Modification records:
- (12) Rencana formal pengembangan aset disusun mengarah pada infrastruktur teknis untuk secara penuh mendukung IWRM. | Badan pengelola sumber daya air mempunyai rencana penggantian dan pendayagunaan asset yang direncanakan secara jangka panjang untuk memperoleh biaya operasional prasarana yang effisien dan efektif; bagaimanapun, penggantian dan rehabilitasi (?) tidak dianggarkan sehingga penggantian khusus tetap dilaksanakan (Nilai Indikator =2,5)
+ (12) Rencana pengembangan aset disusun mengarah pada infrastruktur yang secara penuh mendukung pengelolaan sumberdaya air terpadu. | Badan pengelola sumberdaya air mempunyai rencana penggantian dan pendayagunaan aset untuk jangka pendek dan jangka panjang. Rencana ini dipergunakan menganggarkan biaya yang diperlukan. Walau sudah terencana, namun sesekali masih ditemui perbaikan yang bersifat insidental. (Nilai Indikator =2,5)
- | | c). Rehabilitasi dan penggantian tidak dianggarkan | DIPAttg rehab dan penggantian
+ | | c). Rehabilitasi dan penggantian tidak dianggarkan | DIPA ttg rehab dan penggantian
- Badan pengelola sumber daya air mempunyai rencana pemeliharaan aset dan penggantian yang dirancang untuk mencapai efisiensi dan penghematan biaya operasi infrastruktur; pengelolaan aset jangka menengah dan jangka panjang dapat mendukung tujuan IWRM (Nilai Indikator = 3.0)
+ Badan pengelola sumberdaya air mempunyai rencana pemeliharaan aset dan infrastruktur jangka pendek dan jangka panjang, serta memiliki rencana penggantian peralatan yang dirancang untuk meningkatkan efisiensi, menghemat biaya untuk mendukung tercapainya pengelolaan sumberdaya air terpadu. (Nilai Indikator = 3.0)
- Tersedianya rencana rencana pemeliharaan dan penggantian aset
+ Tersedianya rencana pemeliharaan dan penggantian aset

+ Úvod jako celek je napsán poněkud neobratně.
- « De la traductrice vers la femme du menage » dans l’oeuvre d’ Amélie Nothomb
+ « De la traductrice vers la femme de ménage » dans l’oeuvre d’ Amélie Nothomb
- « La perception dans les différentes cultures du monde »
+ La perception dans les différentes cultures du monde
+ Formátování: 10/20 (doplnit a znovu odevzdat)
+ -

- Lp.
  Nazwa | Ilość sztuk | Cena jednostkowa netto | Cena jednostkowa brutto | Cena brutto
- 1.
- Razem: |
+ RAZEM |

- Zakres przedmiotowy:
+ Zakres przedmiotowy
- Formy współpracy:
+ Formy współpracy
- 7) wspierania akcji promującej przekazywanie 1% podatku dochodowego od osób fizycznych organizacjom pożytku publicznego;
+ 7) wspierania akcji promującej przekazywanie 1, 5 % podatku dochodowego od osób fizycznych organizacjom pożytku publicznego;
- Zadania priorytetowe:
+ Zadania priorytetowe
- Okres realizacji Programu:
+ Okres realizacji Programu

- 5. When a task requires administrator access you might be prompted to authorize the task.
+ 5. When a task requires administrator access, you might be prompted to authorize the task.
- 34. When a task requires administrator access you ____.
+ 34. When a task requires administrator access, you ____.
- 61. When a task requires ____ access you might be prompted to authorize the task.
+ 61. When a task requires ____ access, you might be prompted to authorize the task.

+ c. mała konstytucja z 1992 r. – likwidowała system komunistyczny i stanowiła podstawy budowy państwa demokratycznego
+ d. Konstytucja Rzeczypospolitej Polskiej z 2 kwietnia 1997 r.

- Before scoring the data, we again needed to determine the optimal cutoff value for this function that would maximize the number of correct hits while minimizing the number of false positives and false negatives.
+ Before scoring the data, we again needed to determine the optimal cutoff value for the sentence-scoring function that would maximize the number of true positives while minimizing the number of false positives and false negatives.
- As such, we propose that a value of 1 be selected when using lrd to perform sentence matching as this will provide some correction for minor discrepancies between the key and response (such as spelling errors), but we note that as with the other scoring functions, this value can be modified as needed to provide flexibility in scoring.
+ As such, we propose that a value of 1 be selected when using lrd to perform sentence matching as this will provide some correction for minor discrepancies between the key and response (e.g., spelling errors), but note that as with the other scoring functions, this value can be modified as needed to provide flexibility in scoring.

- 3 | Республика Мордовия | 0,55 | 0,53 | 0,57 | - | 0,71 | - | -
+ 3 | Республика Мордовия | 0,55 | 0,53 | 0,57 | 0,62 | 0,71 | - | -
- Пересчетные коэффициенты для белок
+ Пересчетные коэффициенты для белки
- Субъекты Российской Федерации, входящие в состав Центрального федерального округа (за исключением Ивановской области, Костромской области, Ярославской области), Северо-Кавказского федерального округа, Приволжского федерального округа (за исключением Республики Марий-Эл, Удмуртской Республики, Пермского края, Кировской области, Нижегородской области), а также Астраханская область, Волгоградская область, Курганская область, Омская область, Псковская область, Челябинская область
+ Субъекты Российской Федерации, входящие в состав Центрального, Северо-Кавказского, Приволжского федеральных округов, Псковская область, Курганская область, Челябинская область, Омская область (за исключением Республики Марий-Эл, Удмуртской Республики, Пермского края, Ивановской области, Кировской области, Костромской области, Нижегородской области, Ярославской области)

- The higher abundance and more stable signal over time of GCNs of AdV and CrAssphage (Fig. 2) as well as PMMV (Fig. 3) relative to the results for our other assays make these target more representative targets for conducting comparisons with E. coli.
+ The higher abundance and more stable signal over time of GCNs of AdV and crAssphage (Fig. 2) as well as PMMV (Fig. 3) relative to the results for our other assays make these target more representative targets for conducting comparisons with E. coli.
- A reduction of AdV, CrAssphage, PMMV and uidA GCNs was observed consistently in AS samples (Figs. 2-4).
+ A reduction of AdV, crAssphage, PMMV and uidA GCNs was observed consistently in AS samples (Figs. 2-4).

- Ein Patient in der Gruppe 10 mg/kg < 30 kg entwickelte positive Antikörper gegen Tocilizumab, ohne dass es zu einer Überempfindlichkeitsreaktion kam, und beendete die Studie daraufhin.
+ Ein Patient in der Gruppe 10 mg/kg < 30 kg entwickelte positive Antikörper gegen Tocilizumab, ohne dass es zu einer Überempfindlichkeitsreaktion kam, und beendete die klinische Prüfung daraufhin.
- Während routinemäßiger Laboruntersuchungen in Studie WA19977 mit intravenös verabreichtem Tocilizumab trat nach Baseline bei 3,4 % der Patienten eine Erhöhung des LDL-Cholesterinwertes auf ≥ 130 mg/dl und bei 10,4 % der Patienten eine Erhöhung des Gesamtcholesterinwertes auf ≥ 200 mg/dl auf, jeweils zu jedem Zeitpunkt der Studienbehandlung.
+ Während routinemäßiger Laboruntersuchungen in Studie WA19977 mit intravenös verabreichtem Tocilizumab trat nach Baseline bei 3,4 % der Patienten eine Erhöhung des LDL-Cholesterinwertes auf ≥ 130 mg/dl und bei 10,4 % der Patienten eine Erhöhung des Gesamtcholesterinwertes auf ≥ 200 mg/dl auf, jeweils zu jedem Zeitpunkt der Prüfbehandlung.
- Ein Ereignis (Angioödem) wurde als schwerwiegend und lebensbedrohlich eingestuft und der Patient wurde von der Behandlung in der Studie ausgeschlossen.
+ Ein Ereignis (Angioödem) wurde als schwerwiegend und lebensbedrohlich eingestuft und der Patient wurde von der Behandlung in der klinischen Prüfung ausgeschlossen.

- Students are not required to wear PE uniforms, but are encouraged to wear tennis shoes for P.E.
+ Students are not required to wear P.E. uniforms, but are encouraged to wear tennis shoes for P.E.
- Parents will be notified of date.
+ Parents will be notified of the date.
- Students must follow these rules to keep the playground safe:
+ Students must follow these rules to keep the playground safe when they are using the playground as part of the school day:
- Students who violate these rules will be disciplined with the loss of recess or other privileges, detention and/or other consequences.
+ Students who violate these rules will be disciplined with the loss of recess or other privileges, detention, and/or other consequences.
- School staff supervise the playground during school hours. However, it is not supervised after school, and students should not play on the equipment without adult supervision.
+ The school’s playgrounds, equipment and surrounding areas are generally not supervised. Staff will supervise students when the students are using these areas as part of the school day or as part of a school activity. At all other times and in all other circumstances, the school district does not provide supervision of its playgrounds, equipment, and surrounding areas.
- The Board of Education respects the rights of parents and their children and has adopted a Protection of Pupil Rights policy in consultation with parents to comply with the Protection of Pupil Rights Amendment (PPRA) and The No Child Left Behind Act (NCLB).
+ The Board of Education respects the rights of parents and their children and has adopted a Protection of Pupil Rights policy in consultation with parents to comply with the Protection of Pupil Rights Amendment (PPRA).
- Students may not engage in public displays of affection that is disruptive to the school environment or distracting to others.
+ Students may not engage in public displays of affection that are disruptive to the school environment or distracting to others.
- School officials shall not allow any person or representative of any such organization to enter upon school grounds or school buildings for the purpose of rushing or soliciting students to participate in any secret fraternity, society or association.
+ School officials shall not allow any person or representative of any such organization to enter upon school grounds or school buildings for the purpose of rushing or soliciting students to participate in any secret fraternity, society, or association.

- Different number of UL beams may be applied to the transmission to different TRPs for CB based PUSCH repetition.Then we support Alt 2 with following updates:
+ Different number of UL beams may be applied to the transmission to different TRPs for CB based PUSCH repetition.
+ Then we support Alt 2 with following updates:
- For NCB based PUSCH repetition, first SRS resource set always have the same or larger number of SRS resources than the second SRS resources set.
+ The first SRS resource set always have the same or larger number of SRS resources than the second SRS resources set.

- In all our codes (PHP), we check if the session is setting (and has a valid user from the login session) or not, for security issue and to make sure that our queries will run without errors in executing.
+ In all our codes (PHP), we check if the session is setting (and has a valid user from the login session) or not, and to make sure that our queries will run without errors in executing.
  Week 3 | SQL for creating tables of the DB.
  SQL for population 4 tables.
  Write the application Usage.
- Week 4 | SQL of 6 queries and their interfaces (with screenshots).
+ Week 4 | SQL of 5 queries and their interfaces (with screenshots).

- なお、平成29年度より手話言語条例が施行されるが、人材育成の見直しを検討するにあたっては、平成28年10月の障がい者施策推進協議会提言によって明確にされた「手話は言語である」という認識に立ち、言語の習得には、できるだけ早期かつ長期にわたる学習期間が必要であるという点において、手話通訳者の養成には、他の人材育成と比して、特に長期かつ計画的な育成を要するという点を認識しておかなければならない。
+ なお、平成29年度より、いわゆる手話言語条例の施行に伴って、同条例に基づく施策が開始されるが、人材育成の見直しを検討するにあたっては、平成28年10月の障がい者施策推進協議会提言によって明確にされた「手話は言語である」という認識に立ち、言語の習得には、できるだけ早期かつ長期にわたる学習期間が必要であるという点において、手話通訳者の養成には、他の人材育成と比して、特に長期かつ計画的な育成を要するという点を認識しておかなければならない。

*Try it*:
Retype exactly the lines above, from the one with "- The higher" through the one with "klinische Prüfung daraufhin.", inclusive.

*Exercise solution*:
- The higher abundance and more stable signal over time of GCNs of AdV and CrAssphage (Fig. 2) as well as PMMV (Fig. 3) relative to the results for our other assays make these target more representative targets for conducting comparisons with E. coli.
+ The higher abundance and more stable signal over time of GCNs of AdV and crAssphage (Fig. 2) as well as PMMV (Fig. 3) relative to the results for our other assays make these target more representative targets for conducting comparisons with E. coli.
- A reduction of AdV, CrAssphage, PMMV and uidA GCNs was observed consistently in AS samples (Figs. 2-4).
+ A reduction of AdV, crAssphage, PMMV and uidA GCNs was observed consistently in AS samples (Figs. 2-4).

- Ein Patient in der Gruppe 10 mg/kg < 30 kg entwickelte positive Antikörper gegen Tocilizumab, ohne dass es zu einer Überempfindlichkeitsreaktion kam, und beendete die Studie daraufhin.
+ Ein Patient in der Gruppe 10 mg/kg < 30 kg entwickelte positive Antikörper gegen Tocilizumab, ohne dass es zu einer Überempfindlichkeitsreaktion kam, und beendete die klinische Prüfung daraufhin.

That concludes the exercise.